Tem jovem que chegou ao Programa Integração pela Música (PIM) de Vassouras e pediu: “Quero aprender violão e tecrado.” Hoje estuda harpa e se interessa por oboé. Alguns garotos da Orquestra de Cordas da Grota do Surucucu, em Niterói, já foram revistados pela polícia dentro dos ônibus para ver se naquelas caixas estavam armas, em vez de inofensivos violinos — um pequeno contratempo diante dos prêmios colecionados pelo projeto. Antes de integrar a ONG Orquestrando a Vida, de Campos, um menino de 11 anos era tão problemático que seu irmão dizia: “Ele não vai passar dos 15 anos.” Largou o mundo das drogas e hoje, com 24, é um ótimo trompista, já tendo se apresentado no Carnegie Hall, em Nova York.
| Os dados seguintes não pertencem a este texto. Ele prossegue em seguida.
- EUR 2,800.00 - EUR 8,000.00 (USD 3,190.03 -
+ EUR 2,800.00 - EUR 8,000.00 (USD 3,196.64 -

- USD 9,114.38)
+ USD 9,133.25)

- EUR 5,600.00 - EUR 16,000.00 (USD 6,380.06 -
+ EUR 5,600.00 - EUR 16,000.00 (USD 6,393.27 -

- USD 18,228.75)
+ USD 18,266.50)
O amigo e bancário Paulo de Tarso ajuda com seu trabalho voluntário a Orquestra de Cordas da Grota do Surucucu. Dois gêmeos de 11 anos — órfãos que perderam o pai aos 2 meses e viram a mãe se prostituir em busca de trocados para comprar crack — superaram os problemas de comportamento após entrar no projeto Estrada Musical e tocar violino na Orquestra Maré do Amanhã, no Complexo da Maré. No primeiro dia do projeto Ação Social pela Música do Brasil no Morro dos Macacos, na Tijuca, há um mês, 108 alunos da favela se inscreveram — 30 deles com 6 anos. Dois percussionistas da Orquestra de Barra Mansa foram convidados para tocar dia 21 com a Orchestra Del Maggio Musicale Fiorentino, regidos por ninguém menos que Zubin Mehta.
A música clássica está mudando o destino de milhares de jovens carentes país afora. O fenômeno chamou a atenção de Heloísa Fischer, que edita a revista “VivaMúsica!”. O anuário deste ano traz um dossiê especial do fenômeno que ela batizou de Cidadania Sinfônica. Heloísa mapeou 92 projetos de “integração social por meio da prática orquestral” no Brasil.
— Nos últimos anos, o crescimento tem sido em progressão geométrica — diz Heloísa. — O Brasil está em sintonia com uma tendência internacional. A base é o programa El Sistema, da Venezuela, idealizado pelo regente José Antonio Abreu. Mas, diz ela.
— Aqui são iniciativas individuais pulverizadas, a cargo de ONGs ou órgãos de cultura.
Essa origem no El Sistema talvez explique um dado: o Estado do Rio, com 19 projetos de cidadania sinfônica, lidera o ranking nacional. E o Rio é a cidade campeã, com 12 — embora os dois maiores projetos, Guri e Instituto Baccarelli (Sinfônica Heliópolis), sejam paulistanos.
— O sistema da Venezuela é muito associado aos barrios, bolsões de pobreza, realidade muito parecida com a nossa — diz Heloísa.